Under the Ottomans and the Emirs Maan and Chehab
a) The Emirs Maan
b) The Emirs Chehab
c) The bloody community conflicts
d) The Organic Rules: The "Mutassarifiah"

The Republic and Independence
a) The French mandate
b) The Independence
c) The exercise of Independence
d) The war of the Lebanon (1975-1989)
 
 

The Lebanon lies at the junction of the three ancient continents: Europe, Asia and Africa.
This social and confessional microcosm witnessed the development of the old civilizations of the Middle East, and the very first traces that humanity left on earth. The shiny and beautiful site, the marked configuration, the shrubbery vegetation darkening the calcareous mountain, the narrow coastal plains and the verdoyant interior plateau have gone through all the history of humanity since the Paleolithic age.

Geography
The name of the Lebanon (in Arabic Loubnan), which comes from Aramaic and designates "White", is the name of its mountain. Mount Lebanon differs from the neighboring countries in its aspect, its climate, its rain-fall, its vegetation, and its 3000 m peaks that are continually covered with snow.

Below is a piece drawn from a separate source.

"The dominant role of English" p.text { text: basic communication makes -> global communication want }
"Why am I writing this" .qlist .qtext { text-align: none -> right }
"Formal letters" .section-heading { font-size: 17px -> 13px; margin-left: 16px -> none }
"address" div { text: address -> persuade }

"Sea cliff", the Lebanon lies at the center of the gulf that runs between the Oriental Mediterranean Sea and Turkey and Egypt. This small country does not exceed the 10452 Km’, its length is about 250 km and its width varies from 40 to 70 km. Syria limits the Lebanon from the North and the East, and Israel (Palestine) from the South. The range of mountains (the Mount Lebanon) dominates a narrow alluvial coastal plain. At the East, another arid and dry range of mountains lies parallel to the first (Anti-Lebanon and Mount Hermon); the two ranges embrace the high plateau of the "Bekaa".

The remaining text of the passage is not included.